Web document revisions

- - - - -

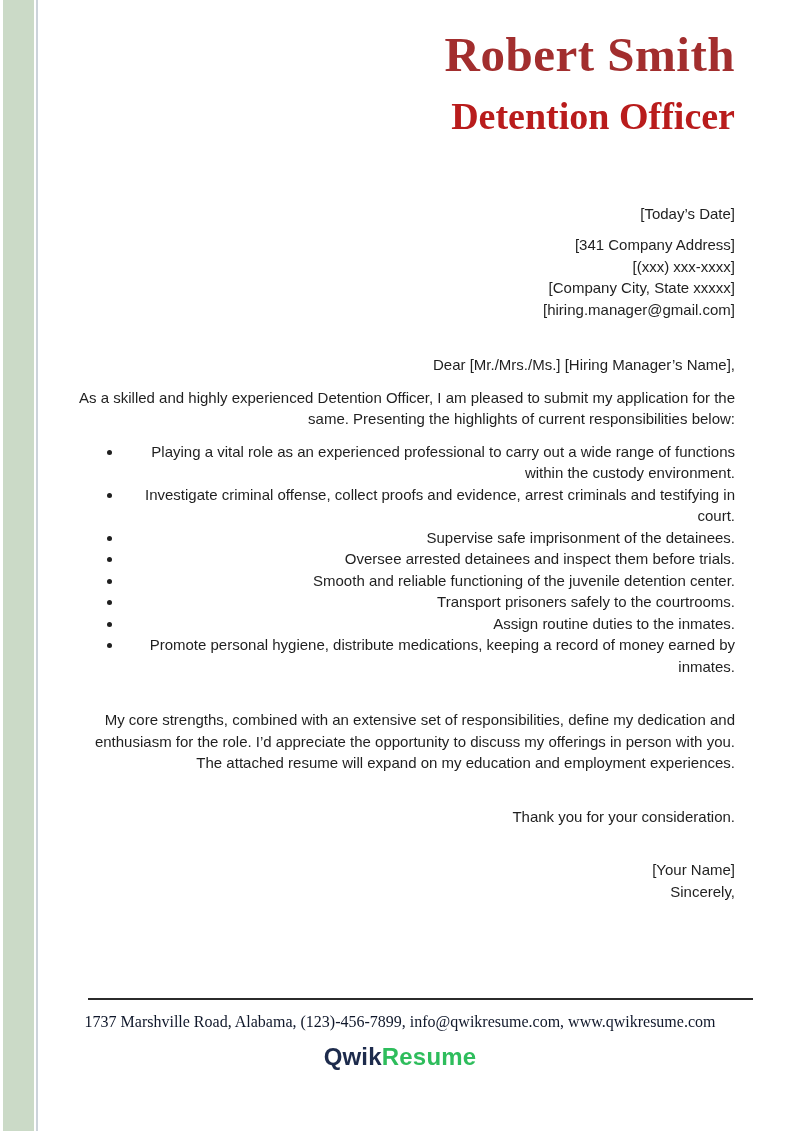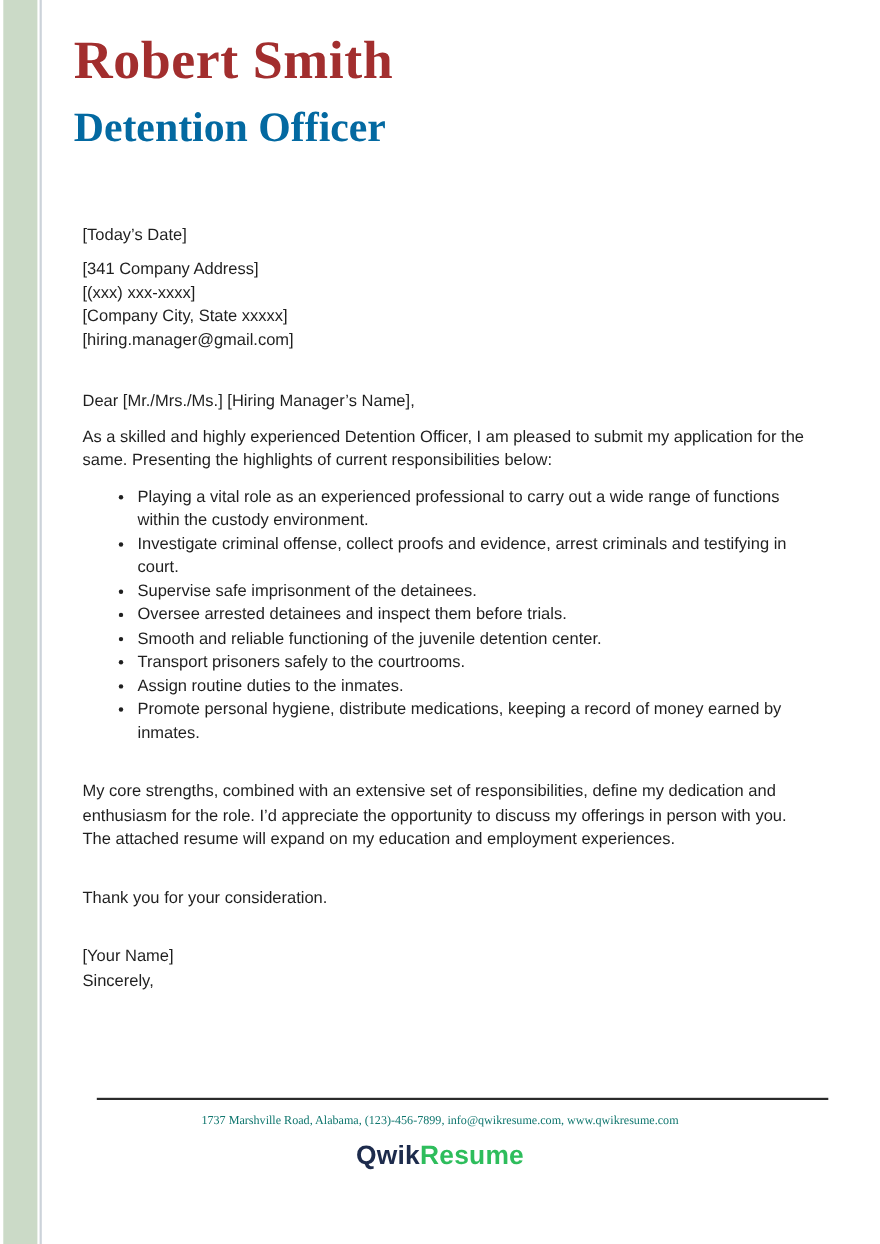--- a/index.html
+++ b/index.html
@@ -30,6 +30,7 @@
   .content{
     position:absolute;left:0;top:0;width:800px;height:823px;
     padding:28px 65px 0 75px;
+    text-align:right;
   }
   h1.applicant-name{
     font-family:"Liberation Serif",serif;

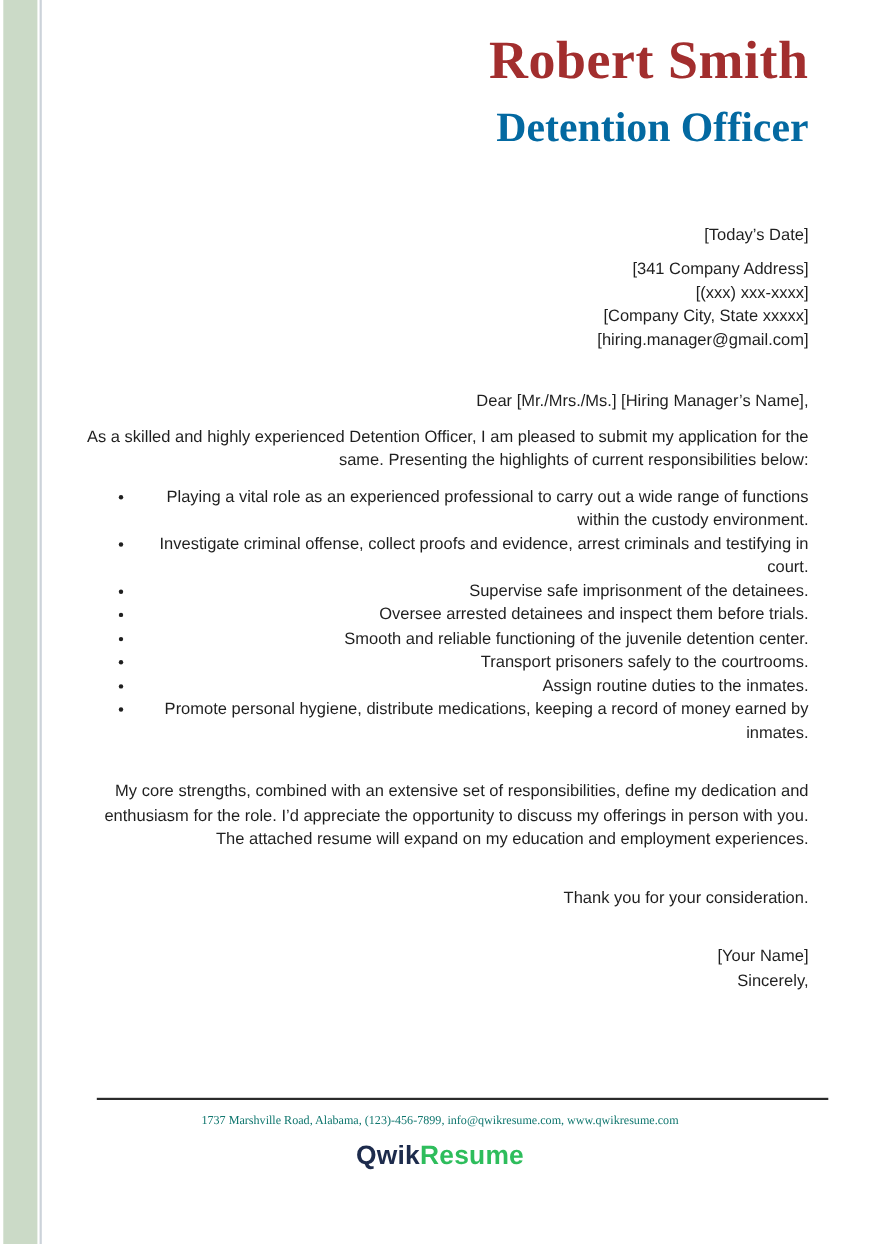--- a/index.html
+++ b/index.html
@@ -46,7 +46,7 @@
     font-weight:bold;
     font-size:38px;
     line-height:1.15;
-    color:#0369a1;
+    color:#b91c1c;
     margin-left:-8px;
     margin-top:12px;
   }

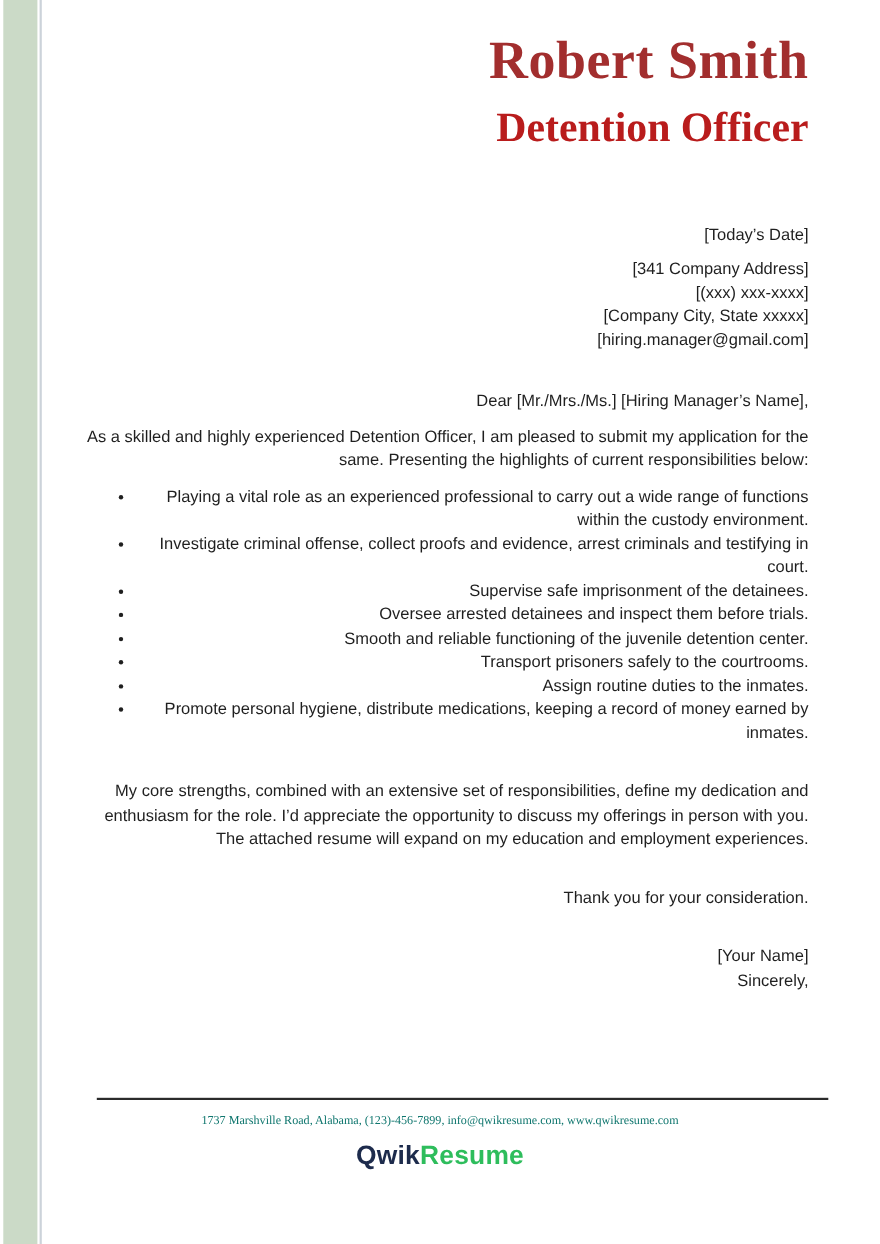--- a/index.html
+++ b/index.html
@@ -75,7 +75,7 @@
   .footer-contact{
     margin-top:13px;
     font-family:"Liberation Serif",serif;
-    font-size:11px;color:#0f766e;
+    font-size:16px;color:#0f172a;
   }
   .footer-copyright{
     margin-top:13px;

- - - - -

Reproduce exactly, and only, the lines that begin at the one containing "-30,6 +30,7 @@" and end with the final line of the data, both included, while omitting every picture.

=== Expected answer ===
@@ -30,6 +30,7 @@
   .content{
     position:absolute;left:0;top:0;width:800px;height:823px;
     padding:28px 65px 0 75px;
+    text-align:right;
   }
   h1.applicant-name{
     font-family:"Liberation Serif",serif;

--- a/index.html
+++ b/index.html
@@ -46,7 +46,7 @@
     font-weight:bold;
     font-size:38px;
     line-height:1.15;
-    color:#0369a1;
+    color:#b91c1c;
     margin-left:-8px;
     margin-top:12px;
   }

--- a/index.html
+++ b/index.html
@@ -75,7 +75,7 @@
   .footer-contact{
     margin-top:13px;
     font-family:"Liberation Serif",serif;
-    font-size:11px;color:#0f766e;
+    font-size:16px;color:#0f172a;
   }
   .footer-copyright{
     margin-top:13px;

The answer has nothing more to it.